Until September 2011, Janos Zempleni’s main focus was working out how the bodies of mammals use chemical compounds such as vitamins. But new research published online at the time changed that.

Zempleni, a molecular nutritionist at the University of Nebraska–Lincoln, like many others in the field, was struck by the findings of an astonishing study published in Cell Research suggesting that food could provide something other than nutrients—information from ingested plants could switch mammalian genes on and off1. In the study, researchers reported that microRNAs (miRNAs)—very short fragments of non-coding RNA molecules — originating from plants such as rice had been found in the bloodstream of mice, cows and humans. And in a mouse model, one particular rice-derived miRNA seemed to reach the liver, where it directly inhibited the expression of a gene that normally serves to clear ‘bad’ low-density lipoprotein cholesterol from the blood. After learning about the work, Zempleni was keen to follow up on the possible transfer of genetic material from dietary components, and to determine how extensive this phenomenon might be.

When Kenneth Witwer, a molecular biologist at Johns Hopkins University School of Medicine in Baltimore, Maryland, read the paper, he immediately realized the potential significance of the work. “I thought, wow, this is amazing. I want to do this, too.” He remembers thinking, “maybe this is some evolutionarily conserved way that we can extract something else from our food other than just nutrition.” He corralled some of his lab’s resources and set about trying to verify the findings in a small animal study of his own.
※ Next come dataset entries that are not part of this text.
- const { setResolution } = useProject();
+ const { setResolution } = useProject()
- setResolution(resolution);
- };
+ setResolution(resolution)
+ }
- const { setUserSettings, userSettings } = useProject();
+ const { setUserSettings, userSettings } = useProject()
But misgivings about the Cell Research study soon began to surface. Not only were Witwer and several others unable to reproduce the findings, but some of its basic premises were also called into question. Scientists doubted that diet-derived miRNAs could make it into the systemic circulation of animal hosts at sufficient levels to have a meaningful impact. Follow-up work2 also revealed the strong possibility that the ‘diet-derived’ miRNAs were actually the result of contamination.
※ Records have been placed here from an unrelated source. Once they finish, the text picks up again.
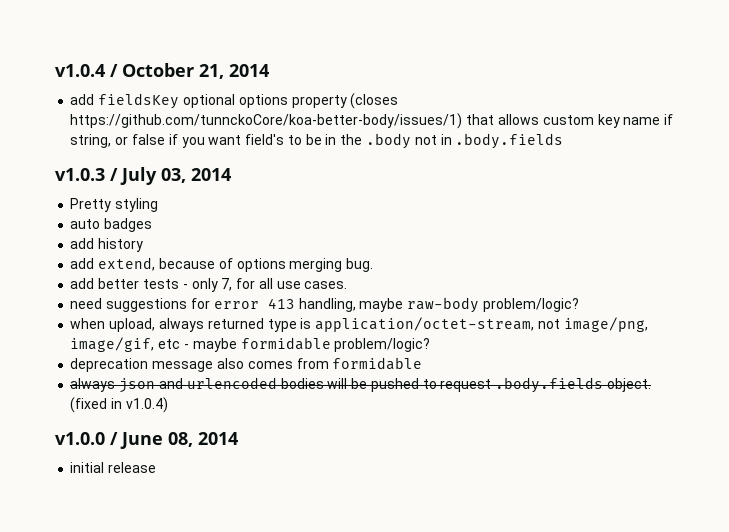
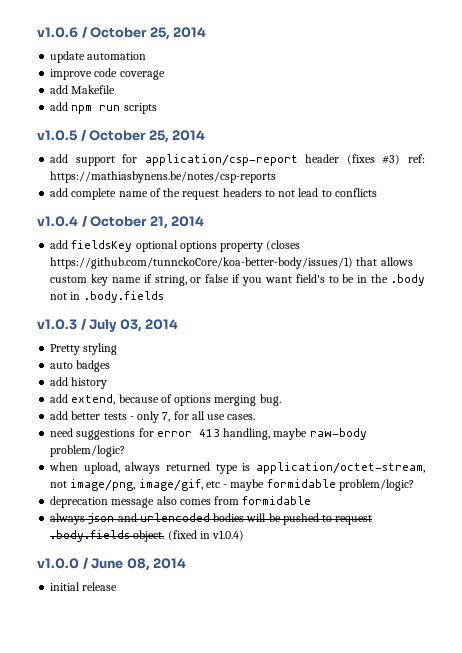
+ v1.0.6 / October 25, 2014
+ update automation
+ improve code coverage
+ add Makefile
+ add npm run scripts
+ v1.0.5 / October 25, 2014
+ add support for application/csp-report header (fixes #3) ref: https://mathiasbynens.be/notes/csp-reports
+ add complete name of the request headers to not lead to conflicts

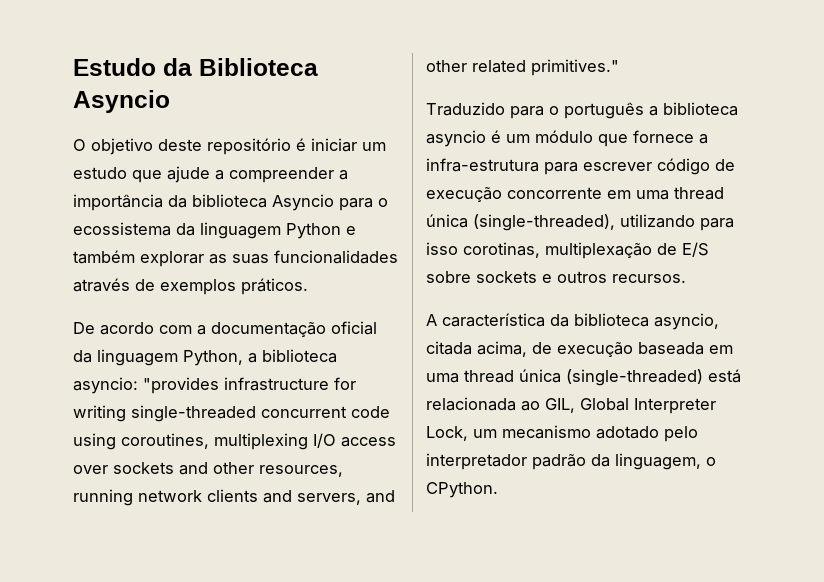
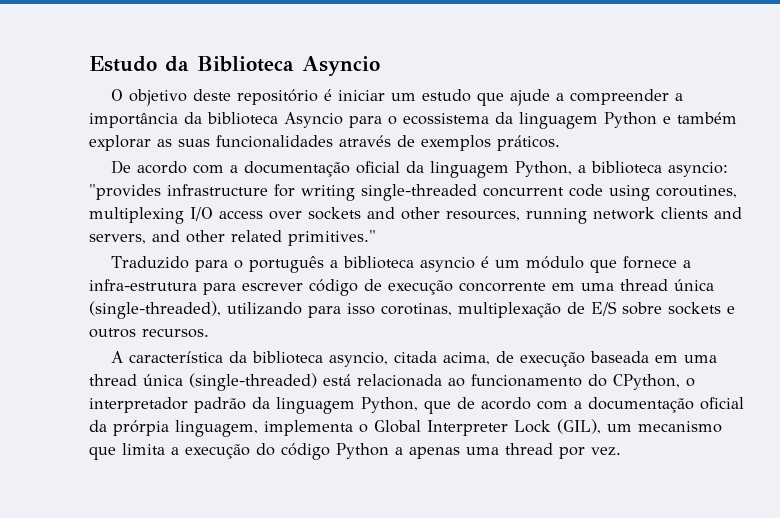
- A característica da biblioteca asyncio, citada acima, de execução baseada em uma thread única (single-threaded) está relacionada ao GIL, Global Interpreter Lock, um mecanismo adotado pelo interpretador padrão da linguagem, o CPython.
+ A característica da biblioteca asyncio, citada acima, de execução baseada em uma thread única (single-threaded) está relacionada ao funcionamento do CPython, o interpretador padrão da linguagem Python, que de acordo com a documentação oficial da prórpia linguagem, implementa o Global Interpreter Lock (GIL), um mecanismo que limita a execução do código Python a apenas uma thread por vez.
Initial excitement about the possible health effects of rice-derived miRNAs gradually tapered off. Some researchers, including Witwer, gave up studying it altogether. But others persevered with the idea that what we eat can directly affect gene expression. What’s at stake is a clearer understanding of how humans relate to, and derive benefit from, their food.

A tall glass of exosomes

Zempleni, after a brief and disappointing spell looking for broccoli-specific miRNAs in humans, turned his attention to miRNAs in milk. “We settled on milk because of the importance for infant nutrition and because Americans consume lots of milk,” he says.

Zempleni wondered whether the miRNAs in milk go beyond the gastrointestinal tract. But he quickly encountered a problem: the miRNA molecules themselves rapidly degraded in the gut. “We realized what matters is really not just the miRNAs,” Zempleni says. “What’s at least equally important is the shell in which these miRNAs are packaged.” This shell is a bubble-like vessel called an exosome. “In order for miRNAs to be bioavailable and to be absorbed from the gut, they have to be encapsulated in these exosomes,” Zempleni says. As others had shown, fragile miRNAs need to be protected in these containers to be transported from cell to cell.

The exosomes accounted for how the miRNAs could remain intact in the host’s digestive tract, but the next challenge was to work out how they end up in different places in the body. As a way of testing whether the milk miRNAs could go beyond the mouse gut, Zempleni and his colleagues devised a method for labelling the miRNAs contained in cow’s milk exosomes with fluorescent compounds. These could then be tracked in animal models. “This technology confirmed that these microRNAs, if encapsulated in exosomes, accumulate in various tissues,” he says—mainly the brain, liver and intestinal mucosa3.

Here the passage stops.